Titration is a practice of taking things in small, manageable doses. It’s not avoidance. It’s not pretending the hard stuff isn’t real. It’s about choosing how much we let in at once so we don’t overwhelm our system and shut down.
When everything comes at us all at once, our capacity for resilience shrinks. We burn out. We numb out. Or we quietly give up. Titrating our attention helps us stay engaged with life without drowning in it.
After the helicopter passed and there was no real threat, I noticed how unsettled I still felt. Instead of scrolling further, I paused and worked with my breath. Nothing fancy. Just steady inhales and longer exhales. I let my body feel the bed beneath me. I let myself pendulate.
Pendulation is about gently moving between different experiences. In this moment, it meant moving between the stress in my body and something that felt safe and steady. I remembered the sound of the ocean from the dream. I felt my feet under the covers. I stayed with my breath until my nervous system settled enough to find my grounded self again.
This is where titration becomes powerful.
We can gently touch the tough stuff in tiny doses without staying submerged in it. We can also touch the good without guilt. The good isn’t a distraction. It’s nourishment. It reminds us there is beauty, awe, and kindness in the world, even when things are hard.
There are really three elements we’re learning to hold at once.
The difficult.
The grounded present moment.
And the good.
We don’t have to choose just one. We can move between them. That active movement is what builds resilience. We recognize we still have agency in how we choose to care for ourselves.

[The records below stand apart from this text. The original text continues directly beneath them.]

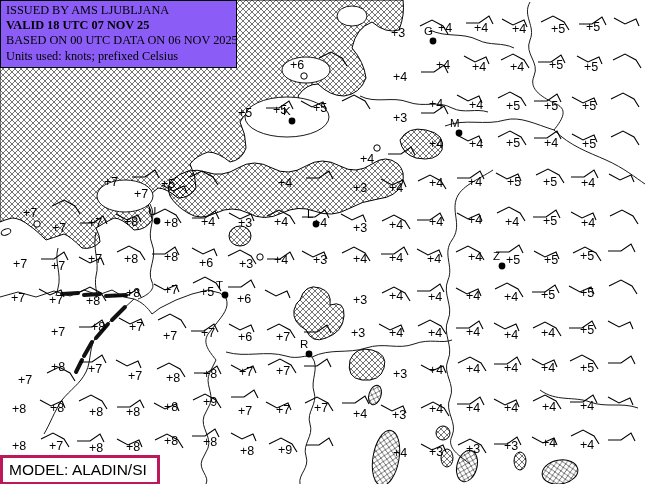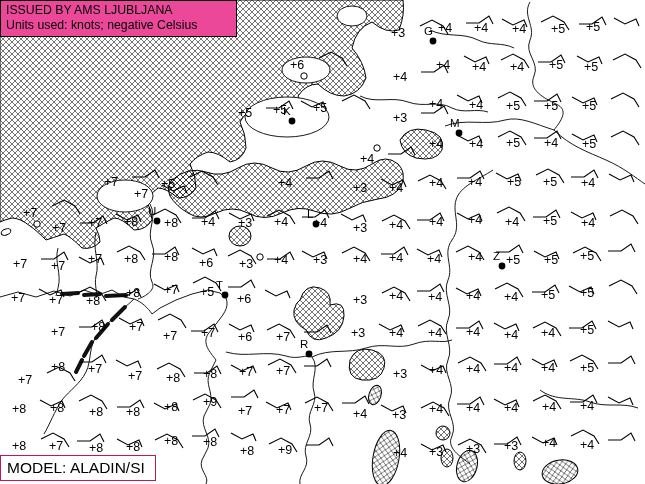--- a/index.html
+++ b/index.html
@@ -3,28 +3,28 @@
 <meta charset="utf-8">
 <style>
   html,body{margin:0;padding:0;background:#fff;}
   .stage{
     position:relative;width:645px;height:484px;background:#fff;overflow:hidden;
     font-family:"Liberation Sans",sans-serif;color:#000;
   }
   svg{position:absolute;left:0;top:0;}
   .header-box{
     position:absolute;left:0;top:0;width:226px;
-    background:#ec4899;border:1px solid #000;
+    background:#8b5cf6;border:1px solid #000;
     padding:2px 4px 3px 5px;
-    font-size:12.3px;line-height:15.2px;white-space:nowrap;
+    font-size:12.3px;line-height:15.2px;white-space:nowrap;font-family:Liberation Serif, serif;
   }
   .header-box .b{font-weight:bold;}
   .model-box{
     position:absolute;left:0;top:455px;
-    background:#fff;border:1px solid #be185d;
+    background:#fff;border:3px solid #be185d;
     padding:2px 10px 3px 6px;
     font-size:15.5px;line-height:19px;
   }
   .temp-text{font-size:12.5px;}
   .station-text{font-size:11.5px;}
 </style>
 </head>
 <body>
 
 <div class="stage">
@@ -400,18 +400,20 @@
         <text x="216" y="289" class="station-text" fill="#000">T</text>
         <circle cx="502" cy="266" r="3.4" fill="#000"></circle>
         <text x="493" y="260" class="station-text" fill="#000">Z</text>
         <circle cx="309" cy="354" r="3.4" fill="#000"></circle>
         <text x="300" y="348" class="station-text" fill="#000">R</text>
       </g>
   </svg>
 
   <div class="header-box">
     <div>ISSUED BY AMS LJUBLJANA</div>
-    <div>Units used: knots; negative Celsius</div>
+    <div class="b">VALID 18 UTC 07 NOV 25</div>
+    <div>BASED ON 00 UTC DATA ON 06 NOV 2025</div>
+    <div>Units used: knots; prefixed Celsius</div>
   </div>
 
   <div class="model-box">MODEL: ALADIN/SI</div>
 
 </div>
 
 </body></html>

When we don’t manage our attention, we end up absorbing more than we can hold. Social platforms and media cycles are designed to keep us activated, not regulated. Over time, that constant exposure drains empathy and energy. Managing attention isn’t about tuning out. It’s about staying in the conversation for the long haul.
Life is going to keep flowing, like it or not. We don’t get to control the river. But we do get to choose how we move within the river.
Titration helps us stay open without breaking. It allows us to care without collapsing. To stay awake without being overwhelmed.
We can take in what matters, without taking it all on ourselves. One moment. One choice. One steady breath at a time.